This morning, the Judiciary Committee voted to approve another three judicial nominees. As they are advanced to the Senate floor, they get in line behind another 29 judicial nominees who could (and should) have been confirmed long ago.
The GOP has not allowed the Senate to confirm even one judge during the current session of Congress. If the required unanimous consent to schedule a vote can't be found, then the only recourse is a cloture petition. There is no doubt that the needed majority would vote to end the Republicans' blockade. The only problem is that Senate rules allow the minority to insist that the Senate devote time to needless "post-cloture debate" before final confirmation.

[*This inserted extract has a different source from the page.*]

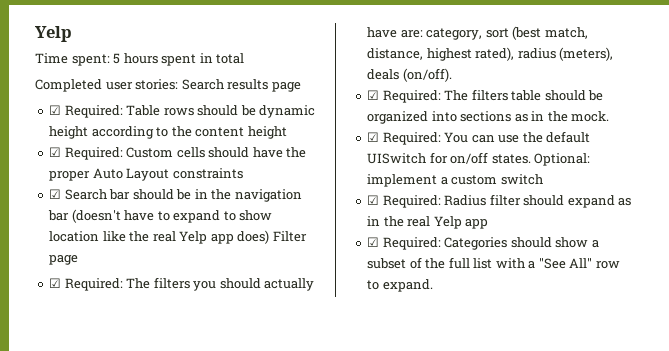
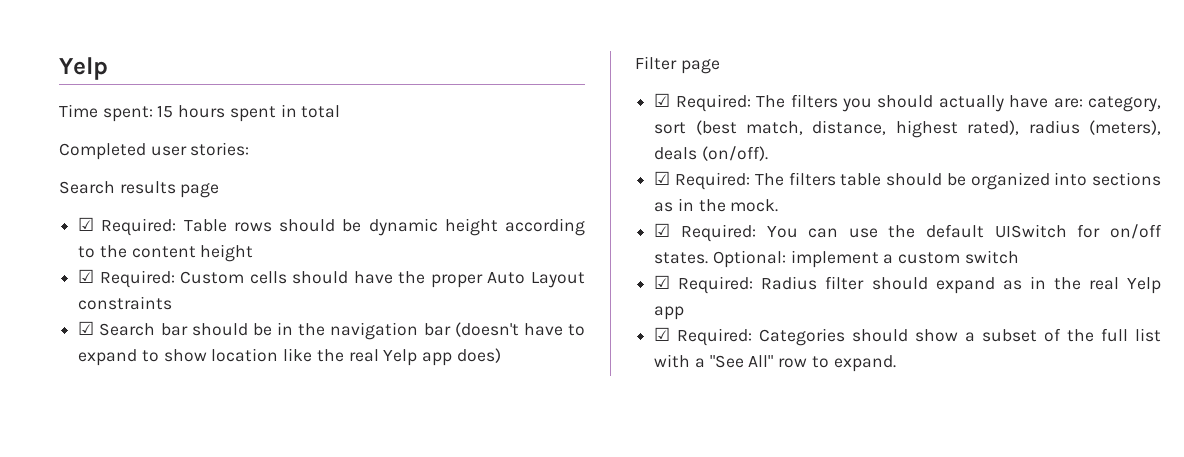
[113,53,121,64] 5 -> [157,105,174,118] 15
(179, 84) none -> (250, 149) //
(270, 237) none -> (501, 355) //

Each circuit court nominee would take up 30 hours of the Senate's time; with five circuit nominees currently pending, that adds up to 150 hours. For district court nominees, the 30-hour rule that usually applies to them has been reduced to two hours under a temporary rule that expires at the end of the 113th Congress (in early January 2015). With 27 district court nominees, that's 54 hours of "post-cloture debate." So it could take 204 hours of Senate time to confirm the 32 nominees currently pending on the floor if Republicans continue to refuse to consent to any confirmations.
Even if the Senate put in 12-hours days, it would take 17 days of doing nothing but "post-cloture debate" to clear the current backlog. In fact, at this morning's committee meeting, Chairman Patrick Leahy noted that since Republicans are refusing to consent to any confirmation votes, the Senate might have to have weekend sessions or cancel its two-week spring recess in order to get these nominees confirmed.
As of today, there are an astounding 96 current judicial vacancies. Confirming the 32 pending nominees would immediately fill a third of those vacancies. It would also reduce the number of judicial emergencies across the country from 38 to 28. And it would help diversify the bench: Half of the nominees pending on the floor are women or people of color, and one is a lesbian. Almost all of them received overwhelming bipartisan support in committee. The obstruction is inexcusable.
With the Judiciary Committee continuing to process nominees – such as the six from Arizona who had a hearing last week – the bottleneck will only continue to grow unless all the Senate is finally allowed to hold confirmation votes on all these nominees.